> EXERCISE GOAL: Searching the material below, find each line that includes the word "repeditos", and copy it.

> PROVIDED RECORDS:
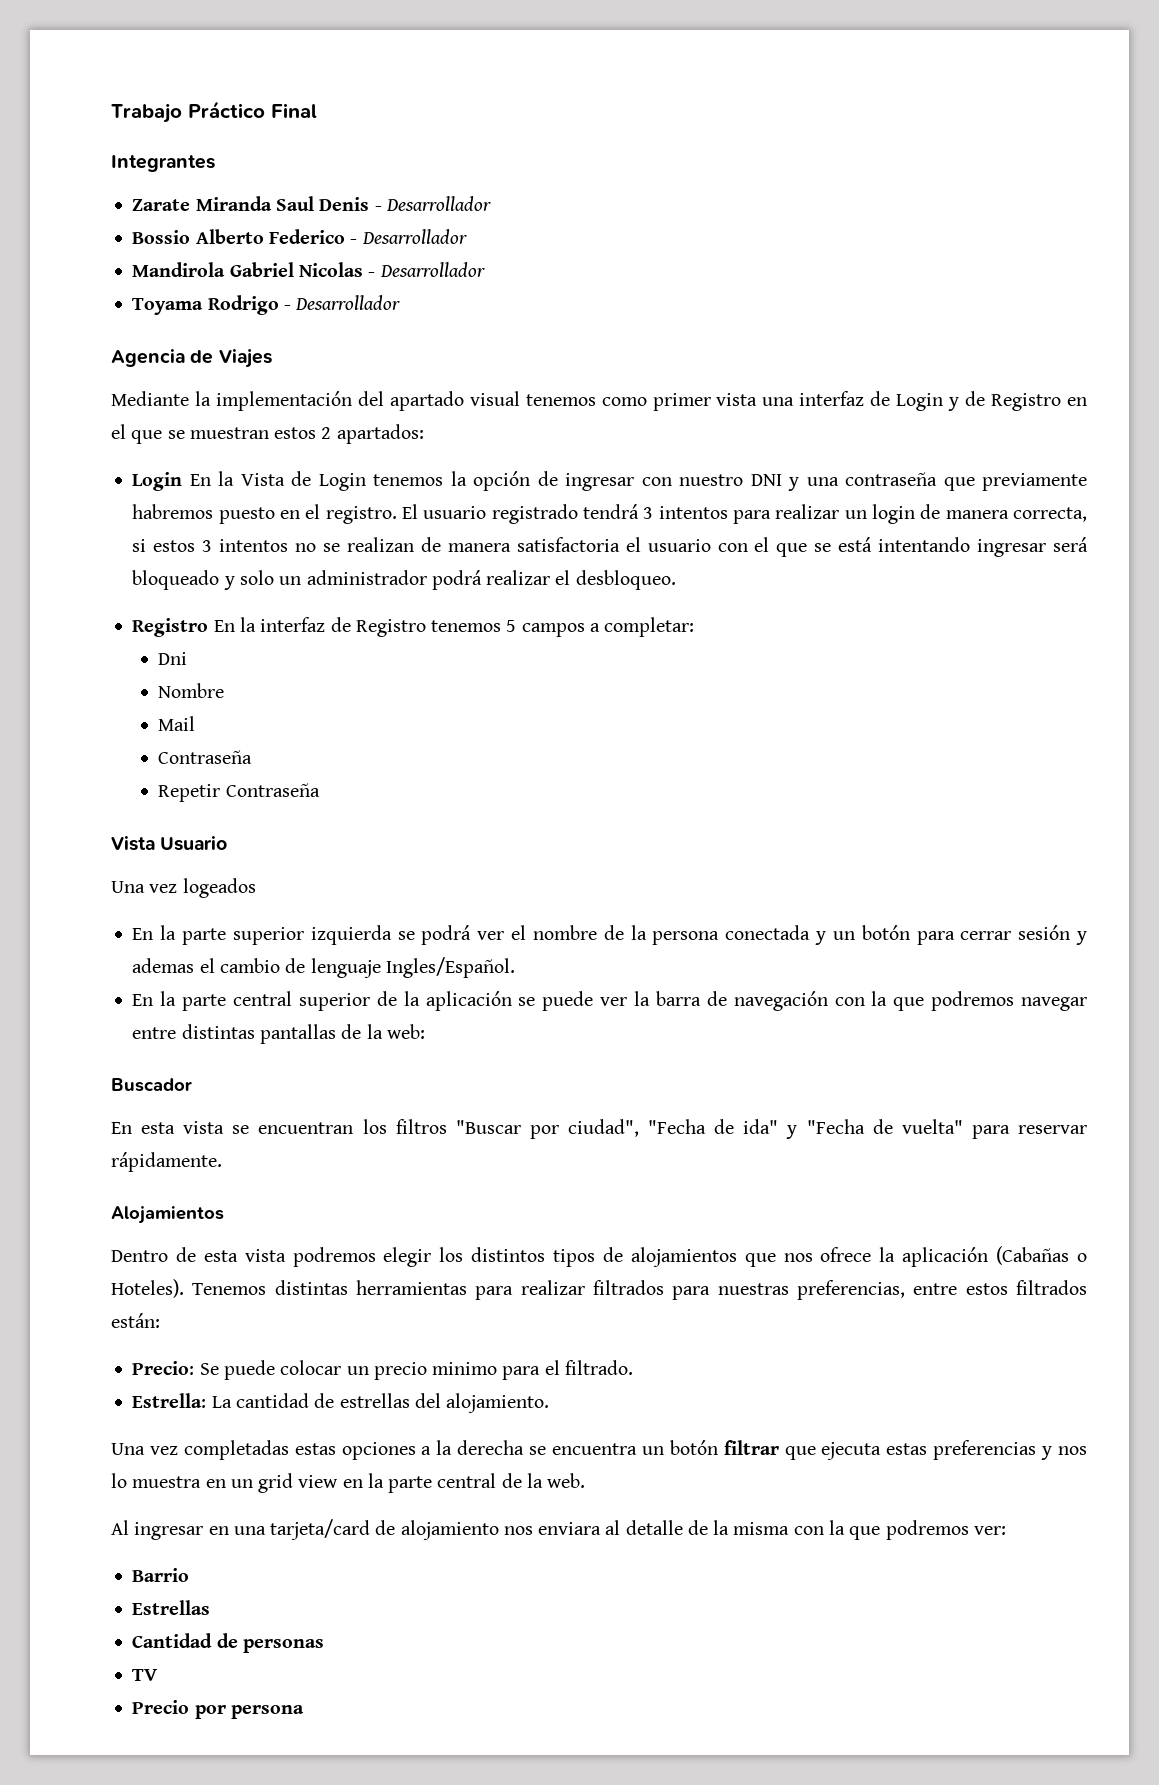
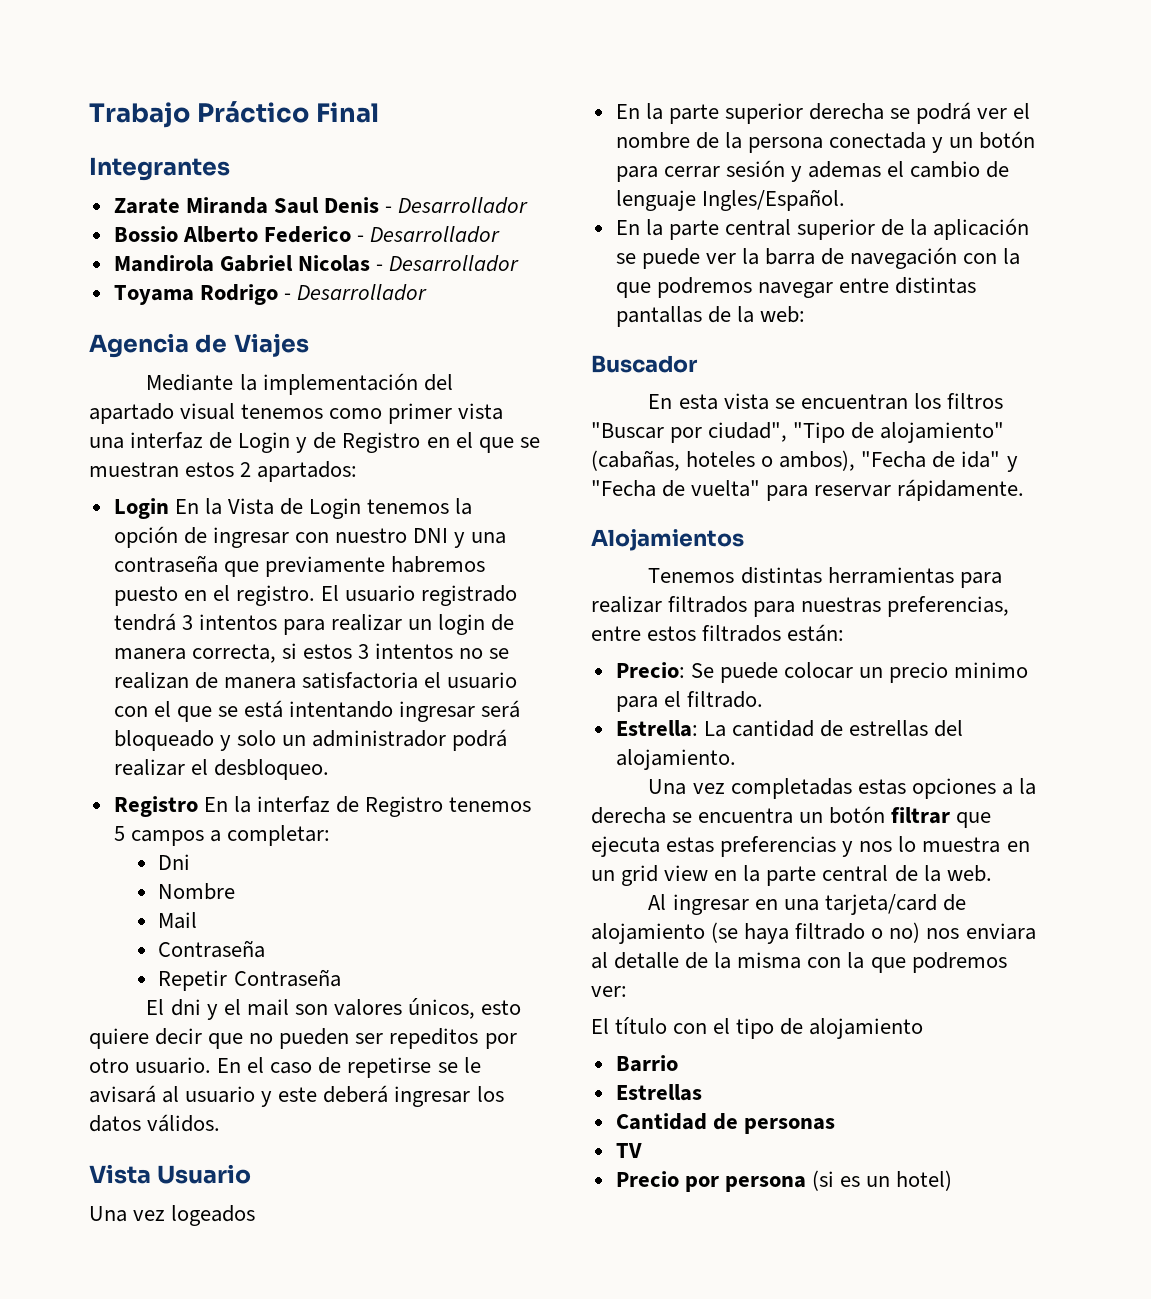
(320, 790) none -> [146,998,522,1020] [89,1028,517,1049] [89,1057,481,1078] [89,1085,504,1107] [89,1114,221,1132] // El dni y el mail son valores únicos, esto quiere decir que no pueden ser repeditos por otro usuario. En el caso de repetirse se le avisará al usuario y este deberá ingresar los datos válidos.
[310,925,392,945] izquierda -> [809,103,885,120] derecha
(639, 1128) none -> [793,422,1005,443] [591,450,856,471] "Tipo de alojamiento" (cabañas, hoteles o ambos),
[111,1246,1087,1267] [111,1279,184,1298] Dentro de esta vista podremos elegir los distintos tipos de alojamientos que nos ofrece la aplicación (Cabañas o Hoteles). -> (744, 540) none
(499, 1530) none -> [711,922,921,944] (se haya filtrado o no)
(1006, 1530) none -> [591,1017,924,1039] // El título con el tipo de alojamiento
(304, 1712) none -> [811,1170,953,1191] (si es un hotel)

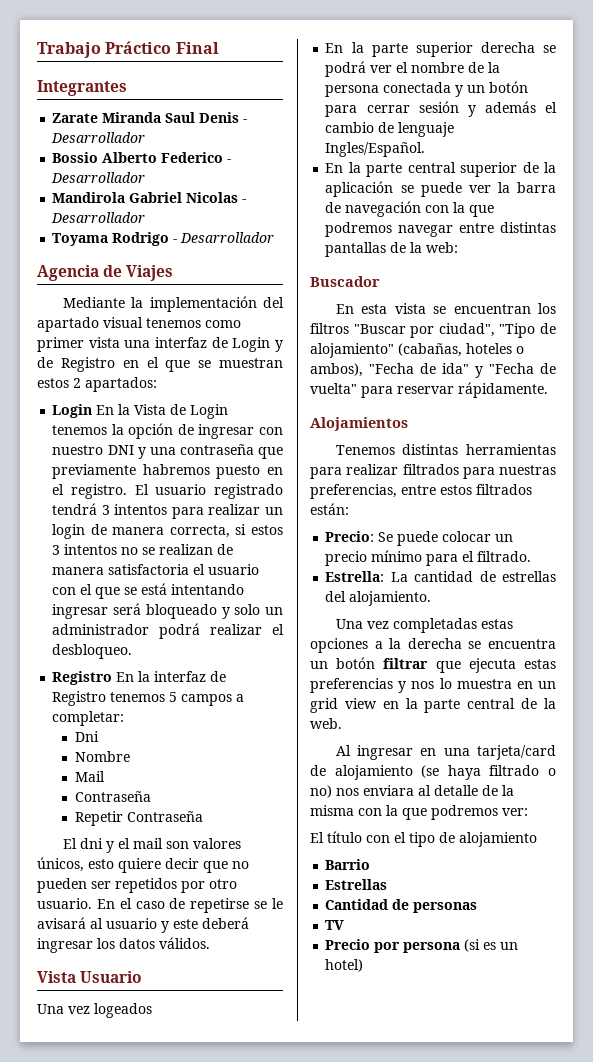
[389,1028,479,1049] repeditos -> [115,878,177,893] repetidos
[808,161,882,178] ademas -> [484,101,536,113] además
[954,662,1029,678] minimo -> [371,550,423,562] mínimo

> REPLY TO THE EXERCISE:
(320, 790) none -> [146,998,522,1020] [89,1028,517,1049] [89,1057,481,1078] [89,1085,504,1107] [89,1114,221,1132] // El dni y el mail son valores únicos, esto quiere decir que no pueden ser repeditos por otro usuario. En el caso de repetirse se le avisará al usuario y este deberá ingresar los datos válidos.
[389,1028,479,1049] repeditos -> [115,878,177,893] repetidos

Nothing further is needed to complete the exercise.